In many ways, so many people in this country have moved past gay marriage. The debate over Prop 8 has given way to genuinely productive discussions, in the media, in legislatures, and in schools, on the rights of trans individuals and school bullying, on the unique and complex needs of queer people of color. It’s not about marriage anymore — not completely, not really. For so many people, it’s not about “normalizing who we are” — it’s about finding ways to achieve real respect, real justice, that means something to real individuals, not all of whom are as meticulously put-together as the gay men of Laguna Beach.

So maybe it’s not just the Republican thing. Maybe some people feel that the first gay man to run for president should stand for more than marriage equality. Maybe they feel he should fight for the issues faced in communities that don’t look like his, for people who don’t look like him. Maybe it’s Fred Karger’s mission to “normalize” LGBT life that keeps him from being embraced by those who would otherwise find his bravery and vision inspiring.

For so many people in our community, whether because of their skin color or their gender identity or simply because they don’t look like the men and women in Karger’s campaign ads, marriage equality doesn’t even scratch the surface of the equality they desperately need. They don’t want to be “normal” — they never will be, not from Karger’s definition, and not from society’s.

And for them, that’s okay. As David Halperin wrote, “Queer is by definition whatever is at odds with the normal, the legitimate, the dominant. ‘Queer’ then, demarcates not a positivity but a positionality vis-à-vis the normative.” Many would argue further that those who aspire to normalcy perpetuate exactly that which they are trying to fight — while working for equality, for “normal” status, they grant their permission for society to continue to treat gay people as sub-normal, as sub-human.
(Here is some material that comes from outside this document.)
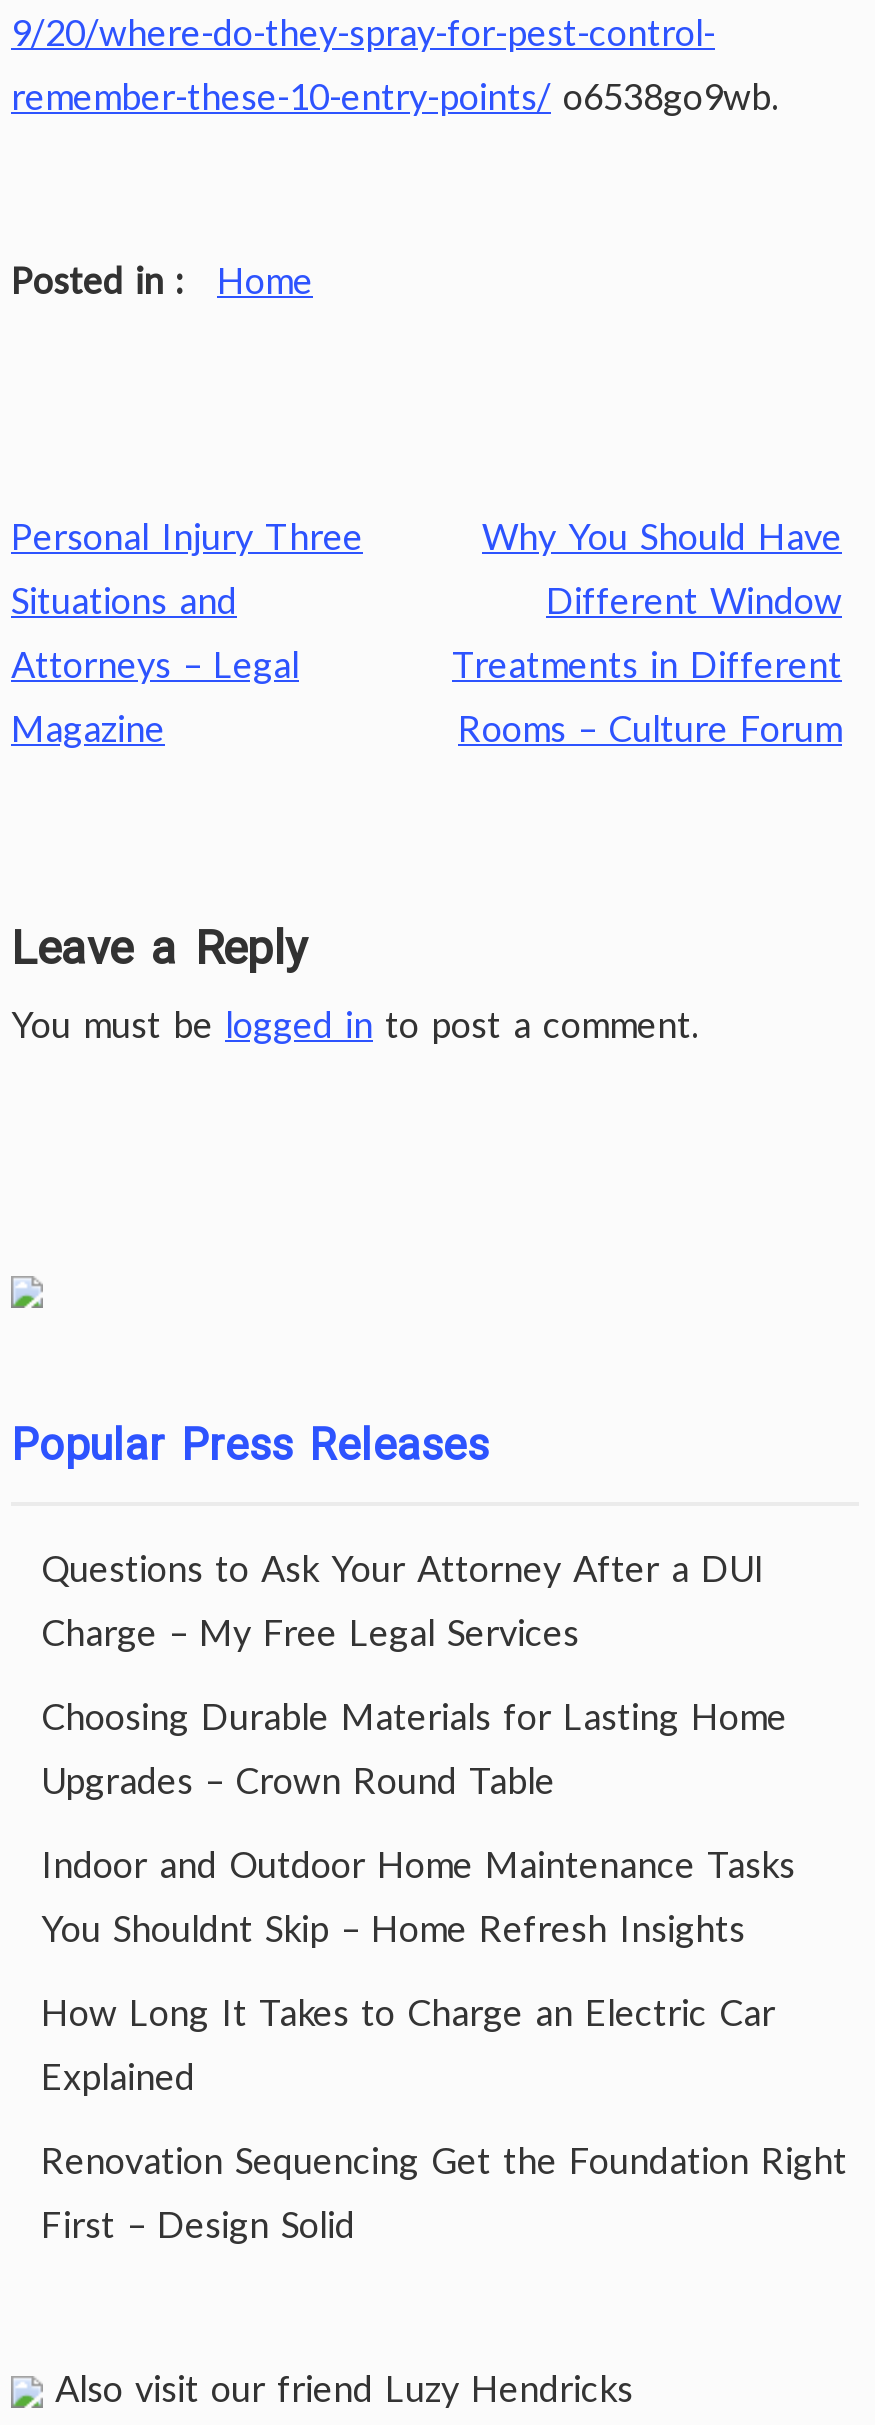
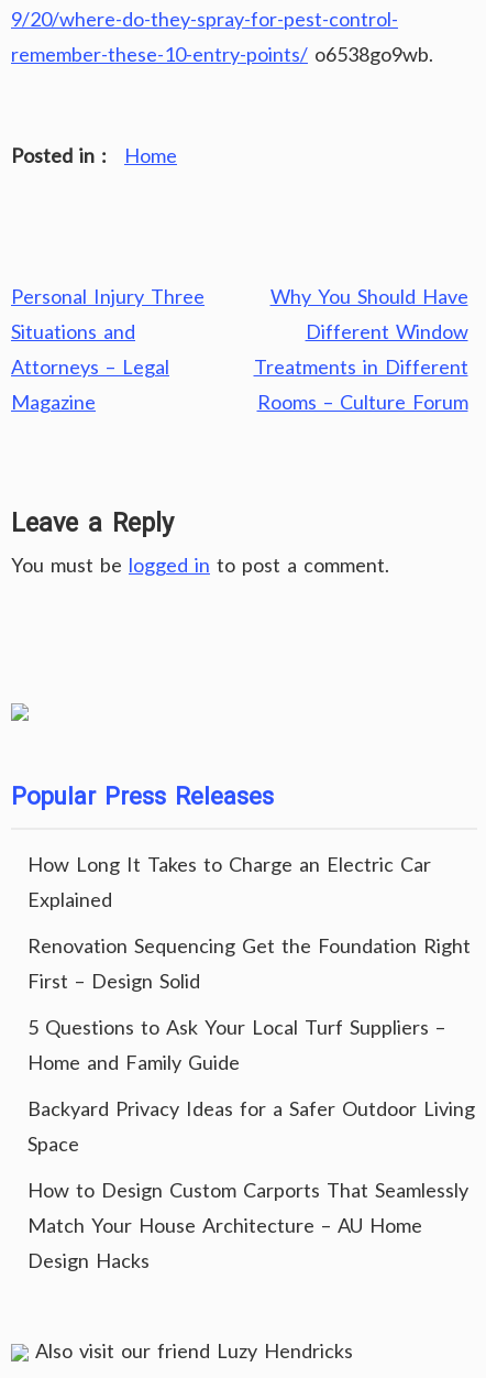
[41,1546,795,1950] Questions to Ask Your Attorney After a DUI | Charge – My Free Legal Services | Choosing Durable Materials for Lasting Home | Upgrades – Crown Round Table | Indoor and Outdoor Home Maintenance Tasks | You Shouldnt Skip – Home Refresh Insights -> none
moved [41,1990,847,2246] -> [27,852,471,993]: How Long It Takes to Charge an Electric Car | Explained | Renovation Sequencing Get the Foundation Right | First – Design Solid
none -> [27,1015,475,1272] 5 Questions to Ask Your Local Turf Suppliers – | Home and Family Guide | Backyard Privacy Ideas for a Safer Outdoor Living | Space | How to Design Custom Carports That Seamlessly | Match Your House Architecture – AU Home | Design Hacks

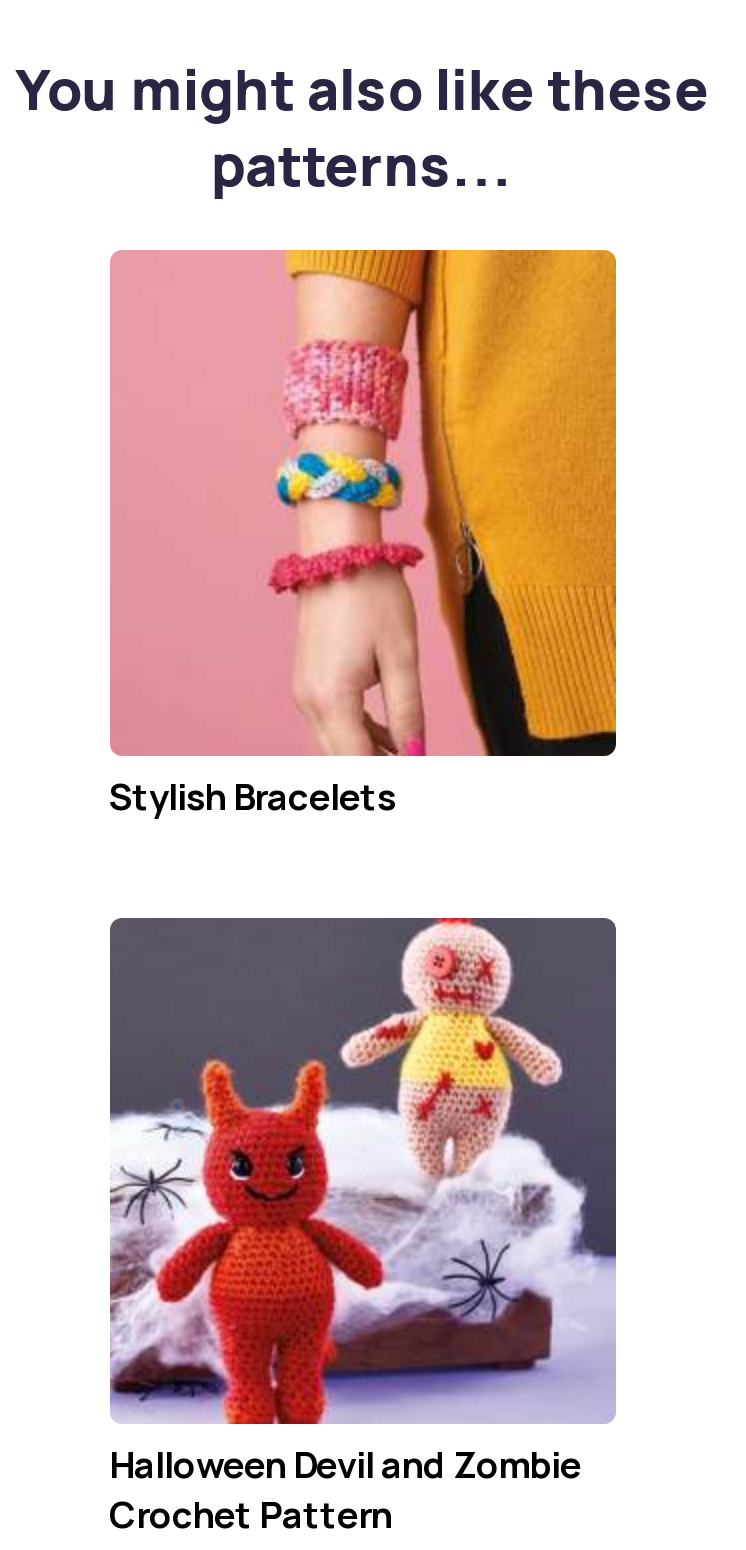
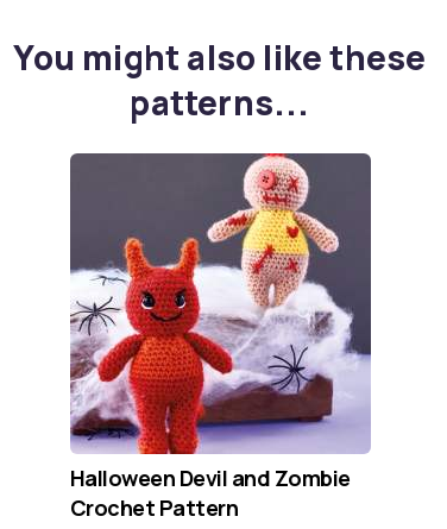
[108,248,618,820] [image] | Stylish Bracelets -> none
In many ways, Fred Karger represents something larger than himself. He represents a choice that is facing the LGBTQ community. As more and more gay people gain a foothold in politics and respect from society, they must decide what to do with the power they’ve been given. As the community continues to make history, the question becomes ever more difficult to avoid: will Karger’s “normal” get us where we need to go?